Em Santarém, a taxa anual de desmatamento aumentou 172%, saltando de 600 hectares em 2013 para 1,6 mil hectares em 2021. Em Belterra, o desmatamento saiu de 70 hectares em 2013 para 1,6 mil hectares em 2021, o que representa aumento de 613%. O recorde, no entanto, fica com Mojuí dos Campos, onde a taxa anual de desmatamento saiu de 400 hectares, em 2013, para 6,1 mil hectares, em 2021, representando aumento de 1443%.
Soja sem limites, comunidade vem depois
No contexto do avanço da soja na região, as megaestruturas parecem não ter limites. Um levantamento da organização Terra de Direitos identificou 41 instalações portuárias, entre públicas e privadas, vinculadas às atividades do agronegócio, previstas, em fase de construção ou em operação nos municípios de Santarém, Rurópolis e Itaituba. Essas estruturas serão destinadas ao transporte de grãos, fertilizantes, combustíveis e materiais de construção.

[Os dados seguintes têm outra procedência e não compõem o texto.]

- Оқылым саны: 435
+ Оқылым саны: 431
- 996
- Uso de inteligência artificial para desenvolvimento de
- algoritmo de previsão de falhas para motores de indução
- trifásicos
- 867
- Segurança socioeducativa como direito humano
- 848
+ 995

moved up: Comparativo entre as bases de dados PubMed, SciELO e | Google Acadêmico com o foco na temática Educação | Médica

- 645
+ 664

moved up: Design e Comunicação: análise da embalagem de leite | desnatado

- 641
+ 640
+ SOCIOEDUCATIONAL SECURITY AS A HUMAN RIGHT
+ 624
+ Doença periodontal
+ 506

"A gente identificou que tem 27 portos em operação no momento e que, desses 27, apenas cinco tem documentação completa do processo de licenciamento ambiental", ressalta Bruna Balbi, assessora jurídica popular da Terra de Direitos. Sem essa documentação, não há como garantir que os empreendimentos estejam operando sem causar danos ambientais e às comunidades tradicionais das áreas afetadas.
Os portos limitam o acesso a lugares que, antes, pertenciam a toda a comunidade e as barcaças se impõem no caminho das canoas e rabetas usadas pelos moradores da região.

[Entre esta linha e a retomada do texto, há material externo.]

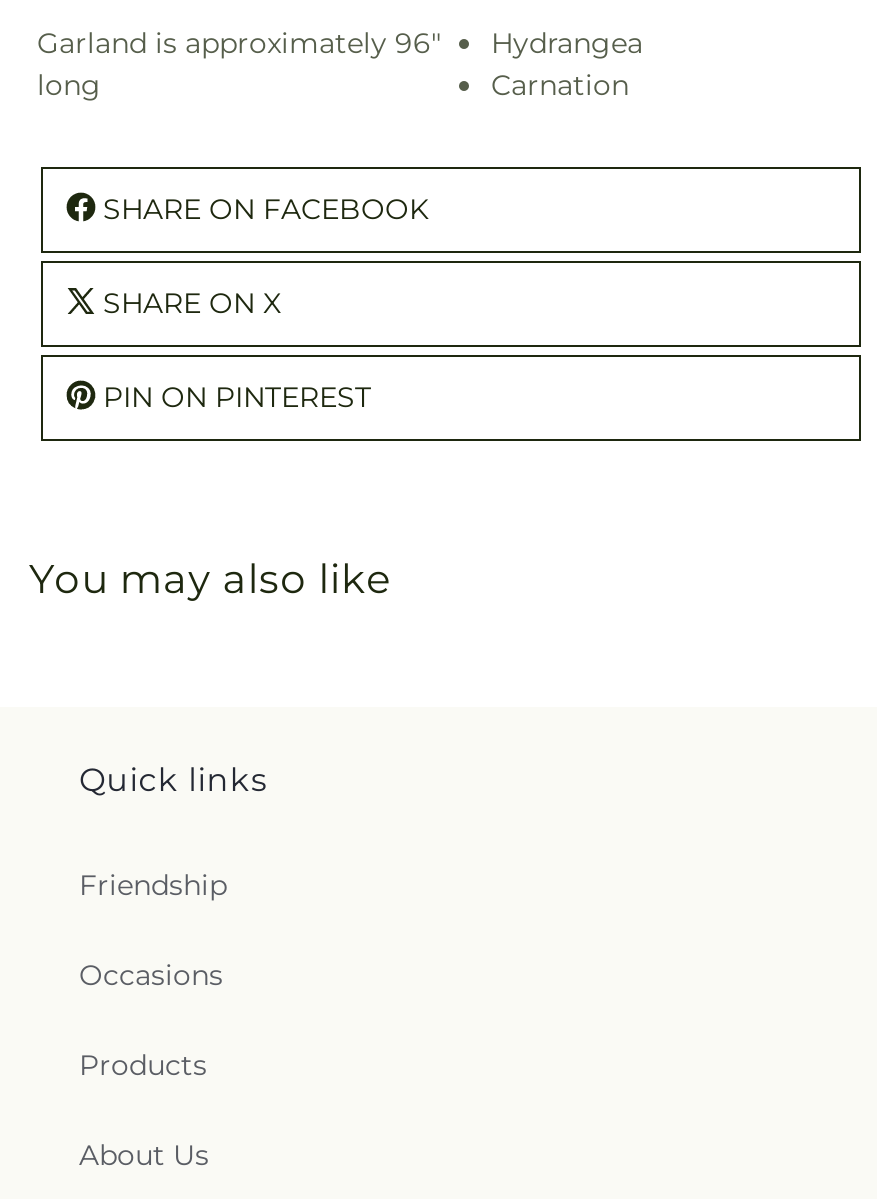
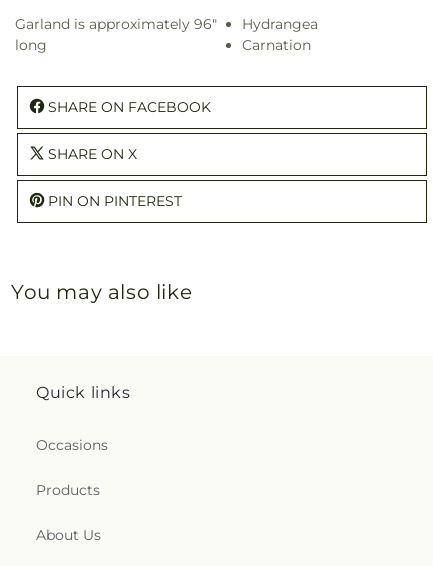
- Friendship
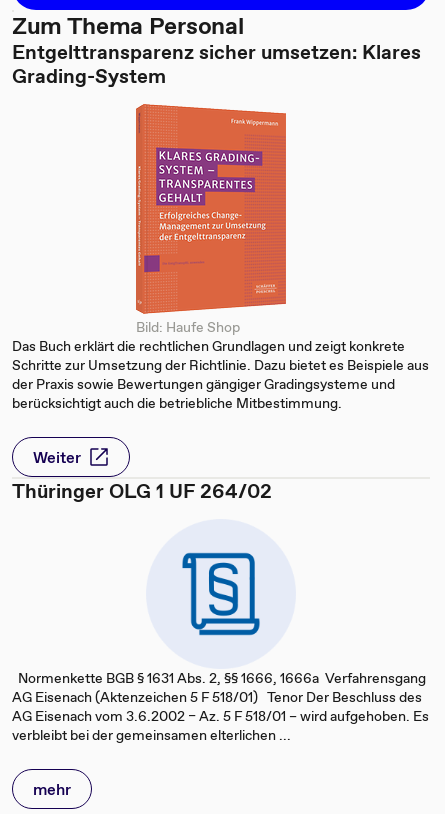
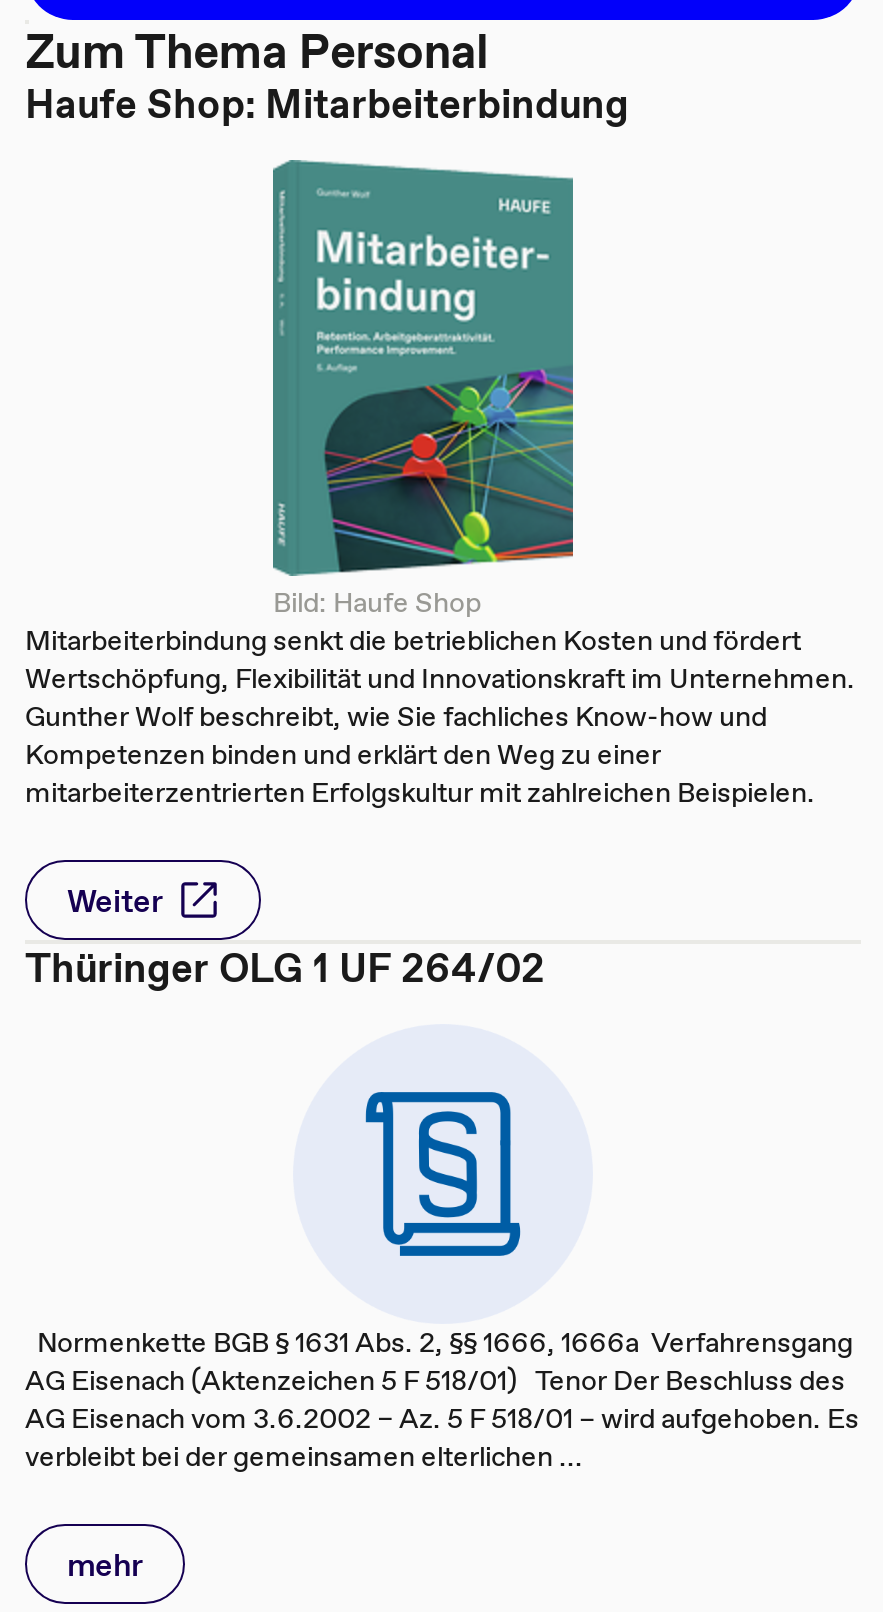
- Entgelttransparenz sicher umsetzen: Klares
- Grading-System
+ Haufe Shop: Mitarbeiterbindung

- [image]
- Das Buch erklärt die rechtlichen Grundlagen und zeigt konkrete
- Schritte zur Umsetzung der Richtlinie. Dazu bietet es Beispiele aus
- der Praxis sowie Bewertungen gängiger Gradingsysteme und
- berücksichtigt auch die betriebliche Mitbestimmung.
+ [image]
+ Mitarbeiterbindung senkt die betrieblichen Kosten und fördert
+ Wertschöpfung, Flexibilität und Innovationskraft im Unternehmen.
+ Gunther Wolf beschreibt, wie Sie fachliches Know-how und
+ Kompetenzen binden und erklärt den Weg zu einer
+ mitarbeiterzentrierten Erfolgskultur mit zahlreichen Beispielen.

moved up: Bild: Haufe Shop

Para completar as megaestruturas do agronegócio na região oeste do Pará, chega a proposta da construção da ferrovia EF 170, a Ferrogrão, que irá conectar Sinop (MT) a Miritituba. "Não estão contentes com a rodovia, agora vem a ferrovia. São 933 quilômetros rasgando a floresta”, alerta o padre e ativista social Ediberto Sena, morador de Santarém.
De acordo com o estudo do Inesc, a ferrovia foi incluída no Programa de Investimento em Logística (PIL) em 2015, após pressão das empresas Bunge, Amaggi, Cargill e Louis Dreyfus. “Tais empresas formaram, então, uma Sociedade de Propósito Específico (SPE) – a empresa de estruturação de negócios Estação da Luz Participações (EDLP) – e apresentaram a Proposta de Manifestação de Interesse (PMI) para a construção do trecho ferroviário”, informa a pesquisa.
Atualmente em processo de análise das propostas de potenciais investidores e financiadores do projeto pelo Tribunal de Contas da União (TCU), a Ferrogrão irá afetar ao menos seis terras indígenas, onde vivem aproximadamente 2.600 pessoas, e 17 unidades de conservação.
Um levantamento realizado por 40 entidades da sociedade civil organizada indica que a instalação da ferrovia pode desmatar 2 mil quilômetros quadrados de floresta nativa, área equivalente ao Estado de São Paulo. “A soja tem um prazo, que lamentavelmente vai deixar para nós a desgraça”, conclui Sena.